What are your binge-worthy shows? I'm running out!


  1. I like reading your blog, Lane. Thanks for sharing.

    About binging. I am possibly the WORST person in the developed world about binging. I only did it once (Game of Thrones), so I have no sense of the world of binging.

    I enjoyed reading your list, but you have (unintentionally) pressed a hot button for me with one of your choices. The Irishman. May I vent? Well, I am going to.

    I know Scorsese is brilliant. I used to think Robert DeNiro was the best living American actor. Pesci can be entertaining.
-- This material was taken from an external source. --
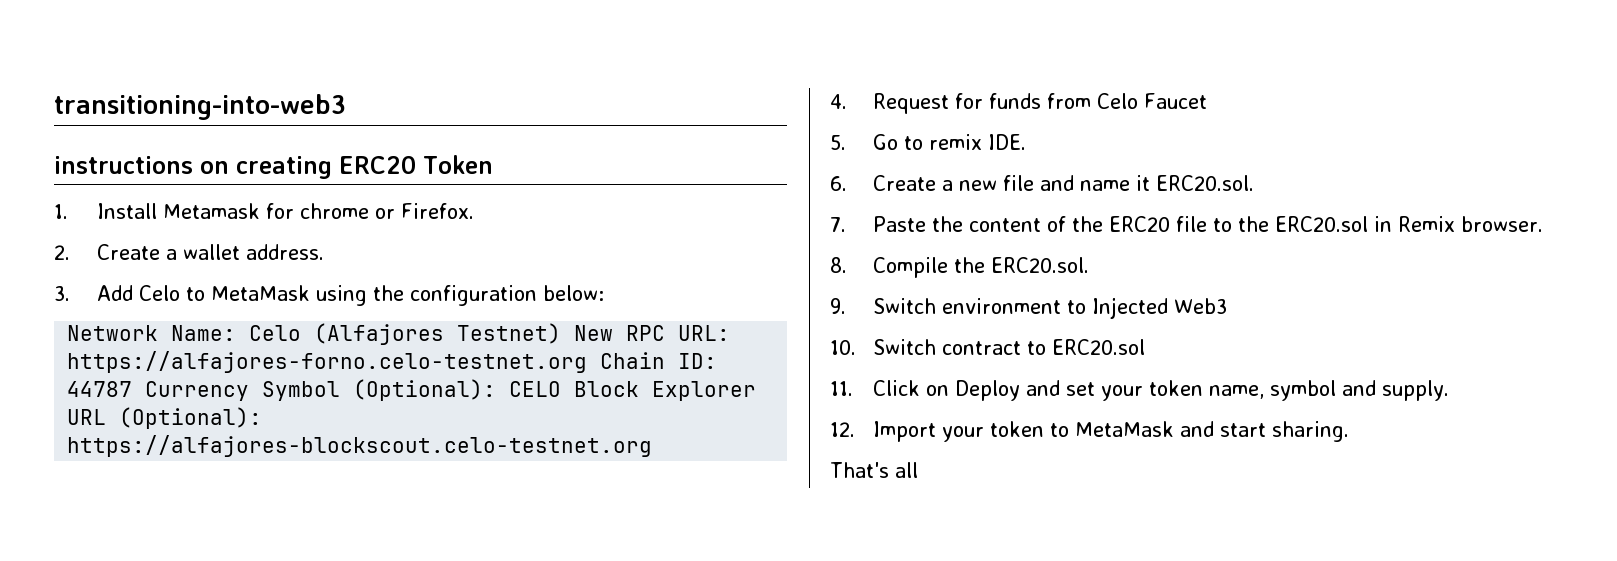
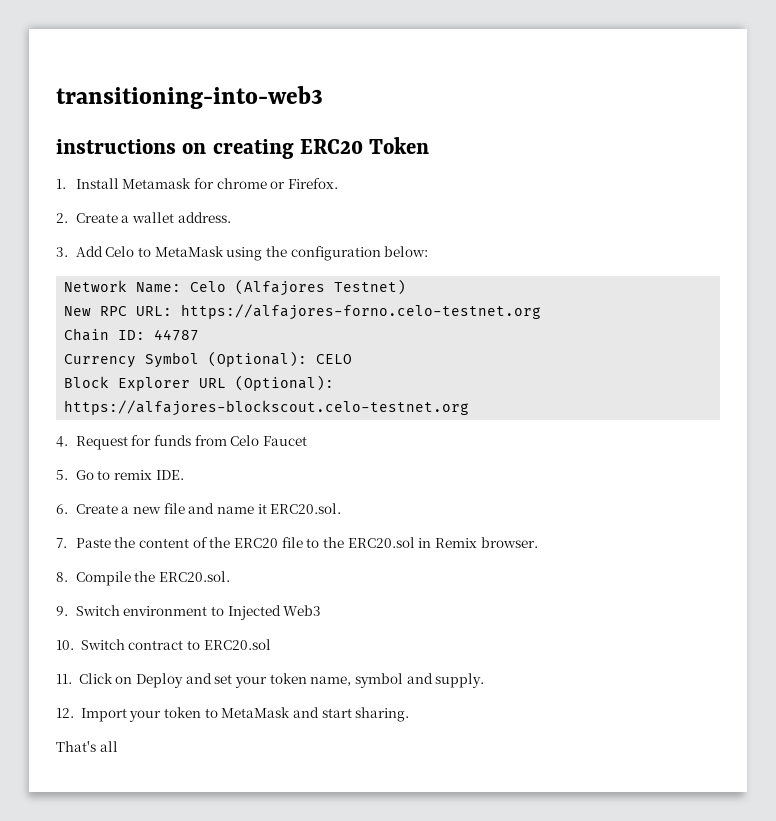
(562, 333) none -> (407, 287) //
(588, 362) none -> (542, 312) //
(133, 389) none -> (200, 335) //
(562, 389) none -> (353, 359) //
Pacino is hot and cold for me---love some stuff, hate some of his other stuff.

    All of that said, I NEVER want to watch DeNiro, Pesci, or Pacino in another gangster/organized crime film. Ever. That well ran dry for me a looong time ago...

    1. I only just saw this now, Kevin. And I have to ask, does your NEVER mean that you won't watch The Irishman? Or that you watched it and it was the last straw?